Records from a collection:

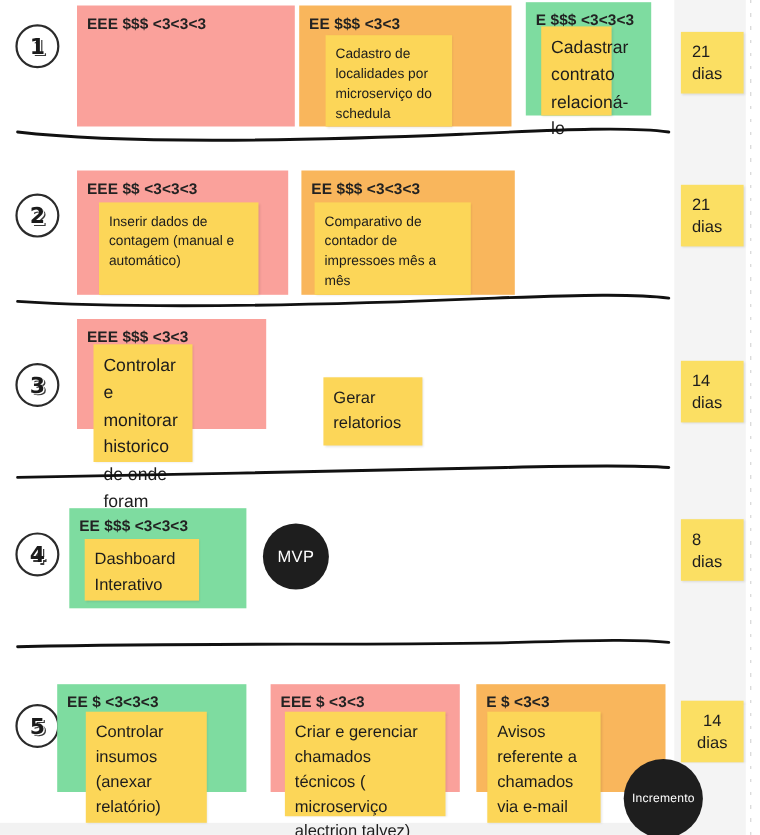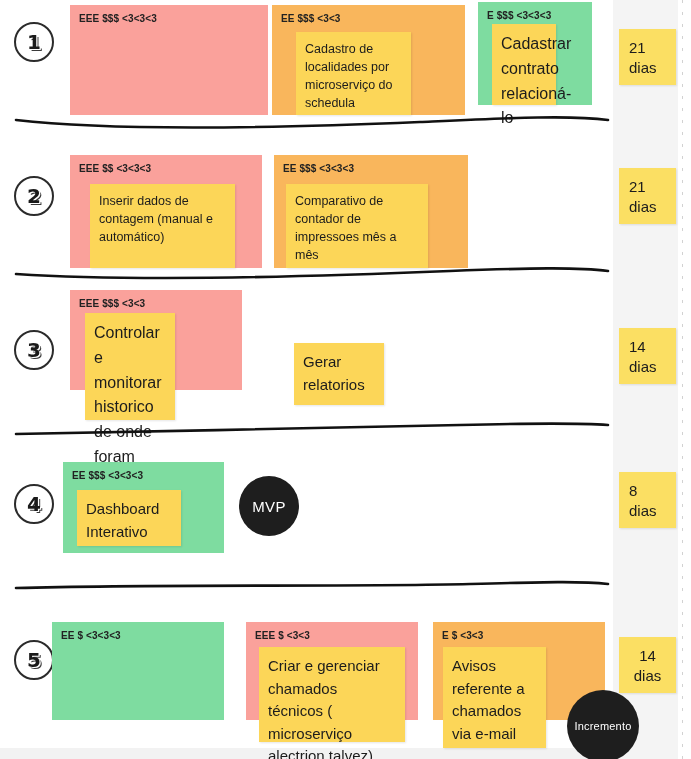--- a/index.html
+++ b/index.html
@@ -27,7 +27,7 @@
 
   
   .card{position:absolute;box-sizing:border-box;}
-  .card .tag{position:absolute;left:9px;top:8px;font-size:10px;font-weight:bold;color:#222;
+  .card .tag{position:absolute;left:9px;top:8px;font-size:14px;font-weight:bold;color:#222;
     white-space:nowrap;letter-spacing:.1px;}
 
   

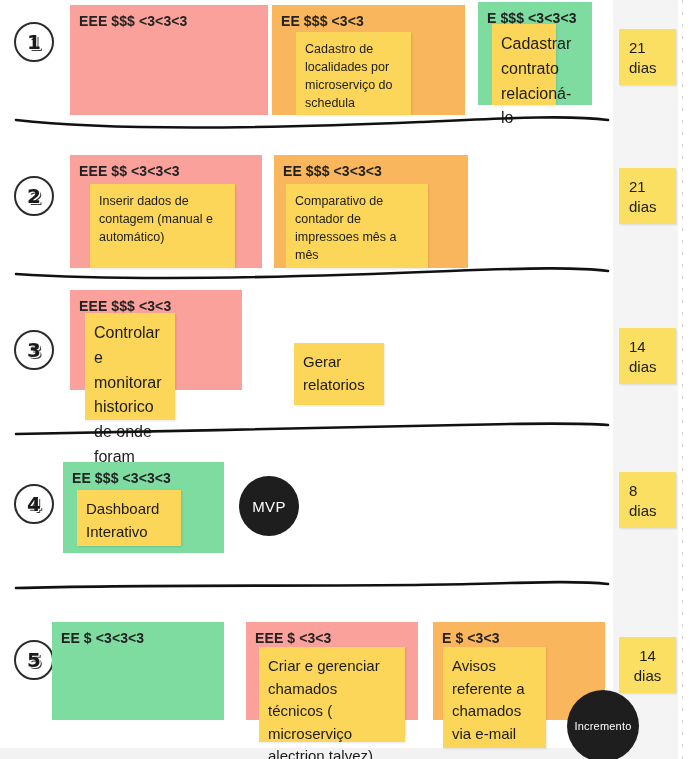--- a/index.html
+++ b/index.html
@@ -156,6 +156,7 @@
   <div class="card" style="left:52px;top:622px;width:172px;height:98px;background:#7edca0;">
     <div class="tag">EE $ &lt;3&lt;3&lt;3</div>
   </div>
+  <div class="note big" style="left:78px;top:647px;width:110px;height:101px;">Controlar insumos (anexar relatório)</div>
 
   <div class="card" style="left:246px;top:622px;width:172px;height:98px;background:#faa19b;">
     <div class="tag">EEE $ &lt;3&lt;3</div>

## REQUIRED WORK
Leaving every picture out, output the data exactly as it stands.

## RESPONSE BELOW
--- a/index.html
+++ b/index.html
@@ -27,7 +27,7 @@
 
   
   .card{position:absolute;box-sizing:border-box;}
-  .card .tag{position:absolute;left:9px;top:8px;font-size:10px;font-weight:bold;color:#222;
+  .card .tag{position:absolute;left:9px;top:8px;font-size:14px;font-weight:bold;color:#222;
     white-space:nowrap;letter-spacing:.1px;}
 
   

--- a/index.html
+++ b/index.html
@@ -156,6 +156,7 @@
   <div class="card" style="left:52px;top:622px;width:172px;height:98px;background:#7edca0;">
     <div class="tag">EE $ &lt;3&lt;3&lt;3</div>
   </div>
+  <div class="note big" style="left:78px;top:647px;width:110px;height:101px;">Controlar insumos (anexar relatório)</div>
 
   <div class="card" style="left:246px;top:622px;width:172px;height:98px;background:#faa19b;">
     <div class="tag">EEE $ &lt;3&lt;3</div>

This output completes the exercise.